> _ABOUT THIS TASK_
Every line containing "gradient" should be copied out. Go through the entries and find them.

> _DATA LISTING_
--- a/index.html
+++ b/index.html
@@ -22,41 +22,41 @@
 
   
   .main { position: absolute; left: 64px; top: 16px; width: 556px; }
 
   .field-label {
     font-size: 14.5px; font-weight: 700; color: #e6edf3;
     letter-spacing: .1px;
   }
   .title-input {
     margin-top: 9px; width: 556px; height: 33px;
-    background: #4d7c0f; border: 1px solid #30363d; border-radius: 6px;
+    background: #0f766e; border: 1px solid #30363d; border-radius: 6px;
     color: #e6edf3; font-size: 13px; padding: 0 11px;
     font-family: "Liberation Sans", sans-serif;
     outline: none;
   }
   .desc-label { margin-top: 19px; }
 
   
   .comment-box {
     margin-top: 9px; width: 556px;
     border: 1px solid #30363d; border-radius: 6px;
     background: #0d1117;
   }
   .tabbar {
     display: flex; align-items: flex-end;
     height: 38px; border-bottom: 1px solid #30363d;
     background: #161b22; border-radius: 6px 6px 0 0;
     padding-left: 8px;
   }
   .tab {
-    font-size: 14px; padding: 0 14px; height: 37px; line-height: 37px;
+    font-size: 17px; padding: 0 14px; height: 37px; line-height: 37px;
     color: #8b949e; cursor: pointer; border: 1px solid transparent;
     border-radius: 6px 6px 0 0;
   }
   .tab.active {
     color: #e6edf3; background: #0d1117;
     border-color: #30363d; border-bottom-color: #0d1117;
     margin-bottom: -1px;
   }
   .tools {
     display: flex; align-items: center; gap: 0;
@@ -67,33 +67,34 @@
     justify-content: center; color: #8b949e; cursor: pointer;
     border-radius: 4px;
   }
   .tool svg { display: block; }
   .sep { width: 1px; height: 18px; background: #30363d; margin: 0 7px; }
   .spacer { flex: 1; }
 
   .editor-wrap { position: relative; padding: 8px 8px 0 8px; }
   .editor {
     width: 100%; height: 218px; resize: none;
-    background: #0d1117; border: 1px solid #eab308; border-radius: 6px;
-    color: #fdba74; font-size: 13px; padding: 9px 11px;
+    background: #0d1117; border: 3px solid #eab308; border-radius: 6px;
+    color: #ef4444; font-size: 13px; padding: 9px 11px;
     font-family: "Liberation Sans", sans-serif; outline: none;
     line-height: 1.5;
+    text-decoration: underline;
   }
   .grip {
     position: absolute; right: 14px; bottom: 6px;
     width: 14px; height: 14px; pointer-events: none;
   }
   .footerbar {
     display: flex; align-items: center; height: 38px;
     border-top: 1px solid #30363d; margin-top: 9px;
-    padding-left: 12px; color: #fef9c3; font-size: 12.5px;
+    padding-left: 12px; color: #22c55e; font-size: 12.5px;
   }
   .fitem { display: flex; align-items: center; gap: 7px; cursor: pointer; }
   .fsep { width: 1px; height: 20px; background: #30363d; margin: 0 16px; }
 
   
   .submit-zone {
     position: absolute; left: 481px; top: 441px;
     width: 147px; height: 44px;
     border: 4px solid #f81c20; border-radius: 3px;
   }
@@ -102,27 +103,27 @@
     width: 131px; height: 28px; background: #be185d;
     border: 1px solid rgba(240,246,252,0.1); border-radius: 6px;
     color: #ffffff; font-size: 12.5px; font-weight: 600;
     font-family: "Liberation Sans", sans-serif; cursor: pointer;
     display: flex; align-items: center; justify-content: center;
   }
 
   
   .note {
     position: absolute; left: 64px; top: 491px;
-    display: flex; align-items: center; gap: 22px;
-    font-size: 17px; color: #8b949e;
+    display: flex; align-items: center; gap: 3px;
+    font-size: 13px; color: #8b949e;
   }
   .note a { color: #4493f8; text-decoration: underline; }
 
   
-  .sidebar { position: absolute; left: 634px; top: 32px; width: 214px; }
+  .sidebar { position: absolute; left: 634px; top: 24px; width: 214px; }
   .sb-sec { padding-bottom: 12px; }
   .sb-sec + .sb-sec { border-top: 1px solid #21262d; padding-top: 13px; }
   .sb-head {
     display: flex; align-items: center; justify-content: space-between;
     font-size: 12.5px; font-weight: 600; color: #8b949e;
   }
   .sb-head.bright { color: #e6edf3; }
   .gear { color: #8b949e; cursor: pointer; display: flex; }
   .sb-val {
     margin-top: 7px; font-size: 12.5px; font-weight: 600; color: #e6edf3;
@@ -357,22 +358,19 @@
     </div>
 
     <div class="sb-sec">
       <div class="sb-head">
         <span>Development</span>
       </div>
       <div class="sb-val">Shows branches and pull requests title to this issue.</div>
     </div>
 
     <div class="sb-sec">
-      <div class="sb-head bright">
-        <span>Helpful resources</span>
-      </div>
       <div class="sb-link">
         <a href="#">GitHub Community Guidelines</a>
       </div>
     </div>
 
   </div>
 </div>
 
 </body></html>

* * *

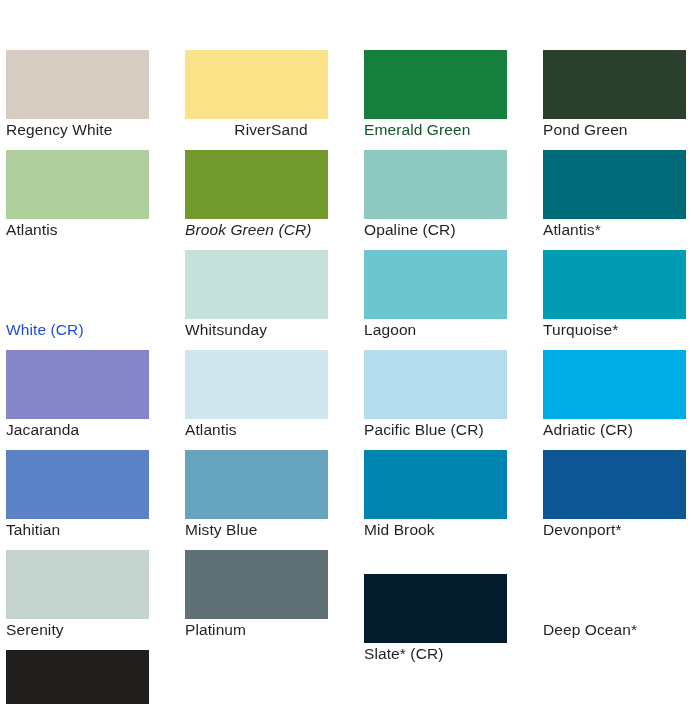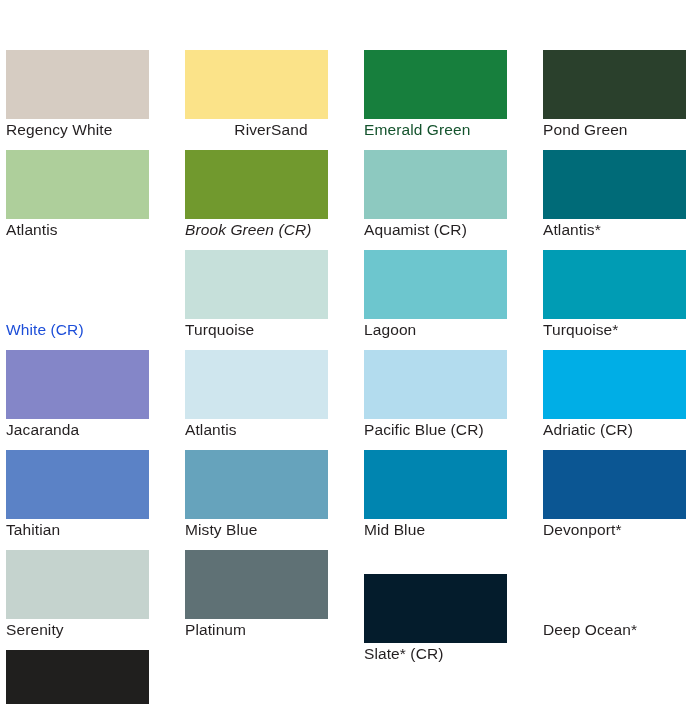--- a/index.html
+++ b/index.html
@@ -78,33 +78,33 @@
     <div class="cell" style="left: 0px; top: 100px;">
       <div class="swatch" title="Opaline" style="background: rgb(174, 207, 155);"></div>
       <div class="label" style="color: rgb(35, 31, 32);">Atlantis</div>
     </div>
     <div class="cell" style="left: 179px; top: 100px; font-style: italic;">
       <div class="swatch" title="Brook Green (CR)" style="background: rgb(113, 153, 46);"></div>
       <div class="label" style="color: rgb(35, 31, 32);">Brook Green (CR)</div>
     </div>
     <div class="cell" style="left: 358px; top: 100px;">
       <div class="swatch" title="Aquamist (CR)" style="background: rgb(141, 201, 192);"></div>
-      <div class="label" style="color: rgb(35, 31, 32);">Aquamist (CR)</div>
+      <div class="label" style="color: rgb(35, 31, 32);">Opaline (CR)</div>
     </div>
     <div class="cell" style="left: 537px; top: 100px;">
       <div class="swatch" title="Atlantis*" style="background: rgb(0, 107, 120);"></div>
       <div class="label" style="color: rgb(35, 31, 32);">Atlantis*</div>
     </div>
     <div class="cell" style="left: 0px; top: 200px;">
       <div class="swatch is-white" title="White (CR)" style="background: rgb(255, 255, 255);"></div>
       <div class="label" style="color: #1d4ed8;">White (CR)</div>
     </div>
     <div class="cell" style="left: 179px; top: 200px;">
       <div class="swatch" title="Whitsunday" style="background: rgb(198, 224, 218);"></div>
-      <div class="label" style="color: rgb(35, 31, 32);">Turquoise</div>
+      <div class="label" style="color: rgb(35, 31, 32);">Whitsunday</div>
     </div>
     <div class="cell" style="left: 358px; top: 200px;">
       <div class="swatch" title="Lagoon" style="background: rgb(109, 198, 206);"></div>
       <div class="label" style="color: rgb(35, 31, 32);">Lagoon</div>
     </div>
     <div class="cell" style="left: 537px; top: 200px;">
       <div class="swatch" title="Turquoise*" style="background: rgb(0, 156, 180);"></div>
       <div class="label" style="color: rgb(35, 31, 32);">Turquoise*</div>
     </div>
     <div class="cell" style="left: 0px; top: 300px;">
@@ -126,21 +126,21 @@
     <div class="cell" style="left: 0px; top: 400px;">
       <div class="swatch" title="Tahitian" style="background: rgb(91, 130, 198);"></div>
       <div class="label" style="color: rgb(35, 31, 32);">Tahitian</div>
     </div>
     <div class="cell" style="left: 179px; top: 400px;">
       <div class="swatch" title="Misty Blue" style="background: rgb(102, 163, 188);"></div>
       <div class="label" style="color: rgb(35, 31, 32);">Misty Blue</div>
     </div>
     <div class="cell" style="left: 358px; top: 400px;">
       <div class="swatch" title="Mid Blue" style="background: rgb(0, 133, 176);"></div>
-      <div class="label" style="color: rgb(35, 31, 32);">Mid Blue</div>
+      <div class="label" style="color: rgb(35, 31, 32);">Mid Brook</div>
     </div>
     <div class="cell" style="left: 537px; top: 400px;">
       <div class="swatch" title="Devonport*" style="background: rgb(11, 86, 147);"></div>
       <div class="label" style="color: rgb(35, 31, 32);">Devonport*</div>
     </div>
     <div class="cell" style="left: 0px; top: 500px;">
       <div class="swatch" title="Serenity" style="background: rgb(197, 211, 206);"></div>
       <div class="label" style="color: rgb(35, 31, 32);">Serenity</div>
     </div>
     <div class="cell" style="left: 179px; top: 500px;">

...

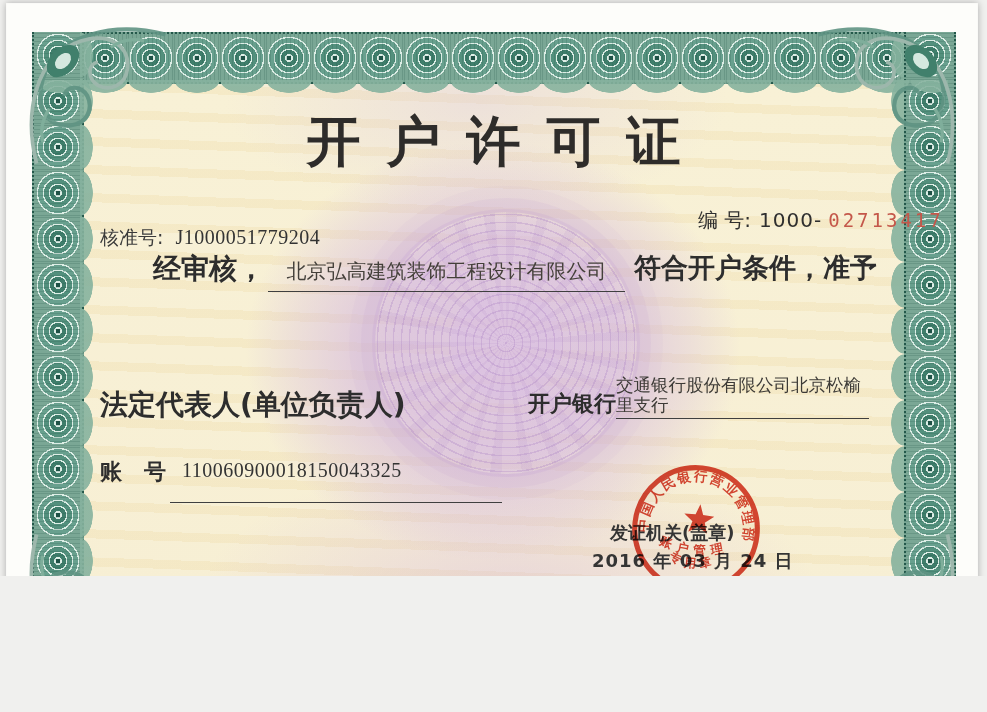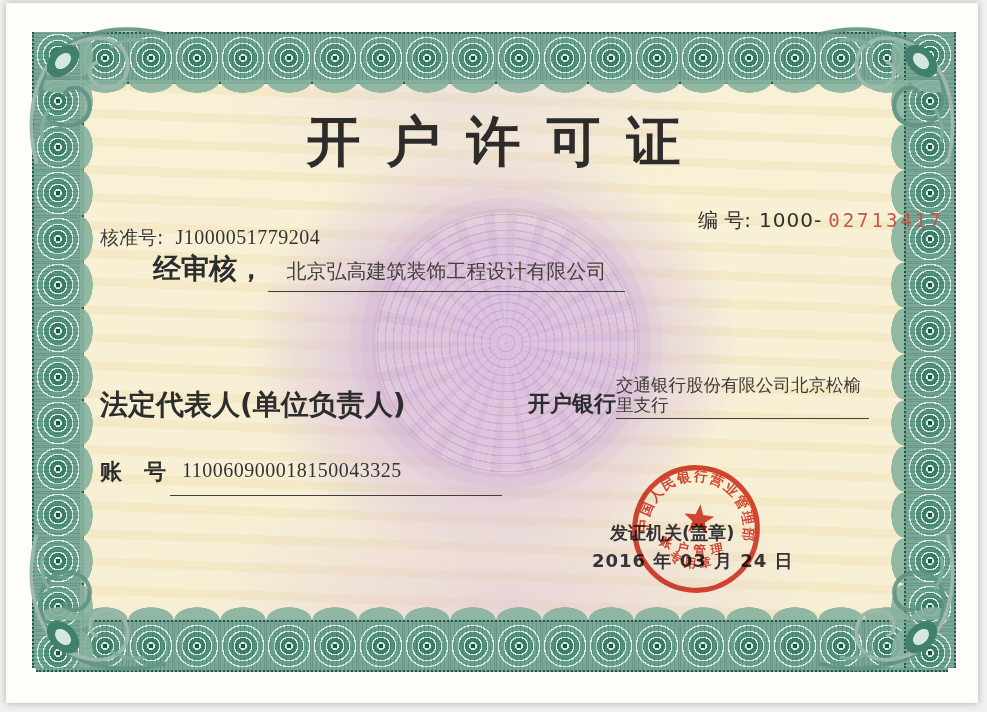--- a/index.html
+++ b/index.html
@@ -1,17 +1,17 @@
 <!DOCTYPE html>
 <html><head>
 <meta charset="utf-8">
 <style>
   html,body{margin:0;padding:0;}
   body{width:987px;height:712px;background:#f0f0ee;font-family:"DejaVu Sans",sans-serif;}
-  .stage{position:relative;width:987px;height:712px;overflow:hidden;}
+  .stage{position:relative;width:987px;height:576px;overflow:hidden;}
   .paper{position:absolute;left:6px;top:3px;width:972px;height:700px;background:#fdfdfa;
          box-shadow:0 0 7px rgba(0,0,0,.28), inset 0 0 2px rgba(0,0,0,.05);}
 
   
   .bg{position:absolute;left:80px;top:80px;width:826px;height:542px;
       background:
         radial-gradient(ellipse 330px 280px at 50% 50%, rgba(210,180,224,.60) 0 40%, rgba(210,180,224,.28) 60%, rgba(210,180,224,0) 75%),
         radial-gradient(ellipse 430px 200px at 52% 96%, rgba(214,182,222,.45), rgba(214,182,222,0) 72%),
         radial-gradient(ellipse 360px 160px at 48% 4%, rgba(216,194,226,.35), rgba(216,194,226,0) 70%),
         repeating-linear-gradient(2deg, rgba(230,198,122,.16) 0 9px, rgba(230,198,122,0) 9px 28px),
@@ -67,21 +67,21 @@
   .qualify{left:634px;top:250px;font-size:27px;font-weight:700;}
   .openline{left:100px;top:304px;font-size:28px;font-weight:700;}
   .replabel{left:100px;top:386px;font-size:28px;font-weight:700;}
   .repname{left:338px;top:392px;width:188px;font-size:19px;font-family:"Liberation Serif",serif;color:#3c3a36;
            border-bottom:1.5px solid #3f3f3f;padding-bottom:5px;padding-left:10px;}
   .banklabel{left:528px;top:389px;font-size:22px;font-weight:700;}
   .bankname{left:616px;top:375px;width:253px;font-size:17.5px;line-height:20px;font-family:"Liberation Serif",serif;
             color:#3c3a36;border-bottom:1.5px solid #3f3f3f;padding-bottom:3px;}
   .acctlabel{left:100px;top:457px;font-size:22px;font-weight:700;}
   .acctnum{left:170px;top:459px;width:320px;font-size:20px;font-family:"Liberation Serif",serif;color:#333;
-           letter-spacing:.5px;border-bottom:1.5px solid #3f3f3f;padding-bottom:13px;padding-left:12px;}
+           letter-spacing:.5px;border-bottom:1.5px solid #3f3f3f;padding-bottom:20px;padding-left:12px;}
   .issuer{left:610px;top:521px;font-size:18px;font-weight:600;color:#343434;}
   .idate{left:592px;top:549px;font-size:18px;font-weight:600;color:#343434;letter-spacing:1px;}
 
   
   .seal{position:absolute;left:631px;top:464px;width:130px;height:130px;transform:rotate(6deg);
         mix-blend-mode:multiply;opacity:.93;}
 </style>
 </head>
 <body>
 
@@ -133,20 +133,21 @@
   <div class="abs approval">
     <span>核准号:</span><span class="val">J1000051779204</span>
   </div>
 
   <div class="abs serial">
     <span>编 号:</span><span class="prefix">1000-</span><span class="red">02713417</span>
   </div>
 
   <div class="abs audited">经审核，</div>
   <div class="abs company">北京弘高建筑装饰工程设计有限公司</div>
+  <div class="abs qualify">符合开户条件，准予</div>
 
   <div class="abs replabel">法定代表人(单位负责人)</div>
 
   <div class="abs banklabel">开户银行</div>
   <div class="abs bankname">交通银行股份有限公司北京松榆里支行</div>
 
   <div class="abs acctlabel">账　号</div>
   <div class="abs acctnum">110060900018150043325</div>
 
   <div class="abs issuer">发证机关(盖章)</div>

> _WRITTEN ANSWER_
         radial-gradient(ellipse 330px 280px at 50% 50%, rgba(210,180,224,.60) 0 40%, rgba(210,180,224,.28) 60%, rgba(210,180,224,0) 75%),
         radial-gradient(ellipse 430px 200px at 52% 96%, rgba(214,182,222,.45), rgba(214,182,222,0) 72%),
         radial-gradient(ellipse 360px 160px at 48% 4%, rgba(216,194,226,.35), rgba(216,194,226,0) 70%),
         repeating-linear-gradient(2deg, rgba(230,198,122,.16) 0 9px, rgba(230,198,122,0) 9px 28px),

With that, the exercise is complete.